▶ INSTRUCTIONS TO FOLLOW
Reproduce all of the data exactly.

Dataset items:

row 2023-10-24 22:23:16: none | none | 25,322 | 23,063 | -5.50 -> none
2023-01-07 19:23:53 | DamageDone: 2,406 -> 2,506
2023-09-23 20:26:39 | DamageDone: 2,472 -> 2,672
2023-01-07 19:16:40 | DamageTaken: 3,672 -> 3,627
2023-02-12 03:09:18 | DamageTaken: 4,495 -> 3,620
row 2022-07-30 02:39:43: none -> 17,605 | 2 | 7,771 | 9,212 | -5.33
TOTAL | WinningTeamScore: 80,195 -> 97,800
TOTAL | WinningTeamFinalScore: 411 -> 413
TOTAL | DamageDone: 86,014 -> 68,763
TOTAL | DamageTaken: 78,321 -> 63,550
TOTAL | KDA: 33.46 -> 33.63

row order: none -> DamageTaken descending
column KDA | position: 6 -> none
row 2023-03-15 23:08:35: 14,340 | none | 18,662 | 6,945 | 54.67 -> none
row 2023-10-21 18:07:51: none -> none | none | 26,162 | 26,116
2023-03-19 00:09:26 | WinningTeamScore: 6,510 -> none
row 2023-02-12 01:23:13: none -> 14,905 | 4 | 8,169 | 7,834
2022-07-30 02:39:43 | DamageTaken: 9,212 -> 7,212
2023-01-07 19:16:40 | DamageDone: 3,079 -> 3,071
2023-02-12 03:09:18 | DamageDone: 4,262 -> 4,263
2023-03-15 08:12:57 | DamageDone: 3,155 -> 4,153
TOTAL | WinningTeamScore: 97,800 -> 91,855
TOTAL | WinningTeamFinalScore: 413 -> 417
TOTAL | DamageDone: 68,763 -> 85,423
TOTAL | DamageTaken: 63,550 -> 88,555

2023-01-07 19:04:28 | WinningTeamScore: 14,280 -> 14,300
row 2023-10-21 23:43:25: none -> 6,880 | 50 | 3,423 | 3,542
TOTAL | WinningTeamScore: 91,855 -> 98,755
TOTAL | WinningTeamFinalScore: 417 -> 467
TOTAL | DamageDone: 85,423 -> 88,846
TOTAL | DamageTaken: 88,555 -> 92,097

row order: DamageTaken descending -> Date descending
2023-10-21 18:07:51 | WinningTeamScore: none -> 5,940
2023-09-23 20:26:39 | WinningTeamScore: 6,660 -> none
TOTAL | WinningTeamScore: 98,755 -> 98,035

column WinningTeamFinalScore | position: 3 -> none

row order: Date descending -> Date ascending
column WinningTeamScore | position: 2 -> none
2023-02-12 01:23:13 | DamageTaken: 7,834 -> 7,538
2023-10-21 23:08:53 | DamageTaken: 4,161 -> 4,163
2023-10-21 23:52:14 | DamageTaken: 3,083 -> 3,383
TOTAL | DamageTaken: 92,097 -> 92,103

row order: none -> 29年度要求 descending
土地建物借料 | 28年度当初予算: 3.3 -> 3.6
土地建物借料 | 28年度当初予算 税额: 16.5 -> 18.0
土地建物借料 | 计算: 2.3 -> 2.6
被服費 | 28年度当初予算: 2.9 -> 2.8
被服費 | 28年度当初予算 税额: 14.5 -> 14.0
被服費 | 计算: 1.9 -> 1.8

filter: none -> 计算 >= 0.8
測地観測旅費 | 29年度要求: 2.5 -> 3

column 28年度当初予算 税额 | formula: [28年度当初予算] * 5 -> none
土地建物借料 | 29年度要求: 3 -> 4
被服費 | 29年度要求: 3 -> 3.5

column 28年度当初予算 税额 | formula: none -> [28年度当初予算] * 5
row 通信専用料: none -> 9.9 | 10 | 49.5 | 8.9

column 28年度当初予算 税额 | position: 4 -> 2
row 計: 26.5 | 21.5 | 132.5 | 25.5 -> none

▶ EXERCISE RESPONSE
row 2023-10-24 22:23:16: none | none | 25,322 | 23,063 | -5.50 -> none
2023-01-07 19:23:53 | DamageDone: 2,406 -> 2,506
2023-09-23 20:26:39 | DamageDone: 2,472 -> 2,672
2023-01-07 19:16:40 | DamageTaken: 3,672 -> 3,627
2023-02-12 03:09:18 | DamageTaken: 4,495 -> 3,620
row 2022-07-30 02:39:43: none -> 17,605 | 2 | 7,771 | 9,212 | -5.33
TOTAL | WinningTeamScore: 80,195 -> 97,800
TOTAL | WinningTeamFinalScore: 411 -> 413
TOTAL | DamageDone: 86,014 -> 68,763
TOTAL | DamageTaken: 78,321 -> 63,550
TOTAL | KDA: 33.46 -> 33.63

row order: none -> DamageTaken descending
column KDA | position: 6 -> none
row 2023-03-15 23:08:35: 14,340 | none | 18,662 | 6,945 | 54.67 -> none
row 2023-10-21 18:07:51: none -> none | none | 26,162 | 26,116
2023-03-19 00:09:26 | WinningTeamScore: 6,510 -> none
row 2023-02-12 01:23:13: none -> 14,905 | 4 | 8,169 | 7,834
2022-07-30 02:39:43 | DamageTaken: 9,212 -> 7,212
2023-01-07 19:16:40 | DamageDone: 3,079 -> 3,071
2023-02-12 03:09:18 | DamageDone: 4,262 -> 4,263
2023-03-15 08:12:57 | DamageDone: 3,155 -> 4,153
TOTAL | WinningTeamScore: 97,800 -> 91,855
TOTAL | WinningTeamFinalScore: 413 -> 417
TOTAL | DamageDone: 68,763 -> 85,423
TOTAL | DamageTaken: 63,550 -> 88,555

2023-01-07 19:04:28 | WinningTeamScore: 14,280 -> 14,300
row 2023-10-21 23:43:25: none -> 6,880 | 50 | 3,423 | 3,542
TOTAL | WinningTeamScore: 91,855 -> 98,755
TOTAL | WinningTeamFinalScore: 417 -> 467
TOTAL | DamageDone: 85,423 -> 88,846
TOTAL | DamageTaken: 88,555 -> 92,097

row order: DamageTaken descending -> Date descending
2023-10-21 18:07:51 | WinningTeamScore: none -> 5,940
2023-09-23 20:26:39 | WinningTeamScore: 6,660 -> none
TOTAL | WinningTeamScore: 98,755 -> 98,035

column WinningTeamFinalScore | position: 3 -> none

row order: Date descending -> Date ascending
column WinningTeamScore | position: 2 -> none
2023-02-12 01:23:13 | DamageTaken: 7,834 -> 7,538
2023-10-21 23:08:53 | DamageTaken: 4,161 -> 4,163
2023-10-21 23:52:14 | DamageTaken: 3,083 -> 3,383
TOTAL | DamageTaken: 92,097 -> 92,103

row order: none -> 29年度要求 descending
土地建物借料 | 28年度当初予算: 3.3 -> 3.6
土地建物借料 | 28年度当初予算 税额: 16.5 -> 18.0
土地建物借料 | 计算: 2.3 -> 2.6
被服費 | 28年度当初予算: 2.9 -> 2.8
被服費 | 28年度当初予算 税额: 14.5 -> 14.0
被服費 | 计算: 1.9 -> 1.8

filter: none -> 计算 >= 0.8
測地観測旅費 | 29年度要求: 2.5 -> 3

column 28年度当初予算 税额 | formula: [28年度当初予算] * 5 -> none
土地建物借料 | 29年度要求: 3 -> 4
被服費 | 29年度要求: 3 -> 3.5

column 28年度当初予算 税额 | formula: none -> [28年度当初予算] * 5
row 通信専用料: none -> 9.9 | 10 | 49.5 | 8.9

column 28年度当初予算 税额 | position: 4 -> 2
row 計: 26.5 | 21.5 | 132.5 | 25.5 -> none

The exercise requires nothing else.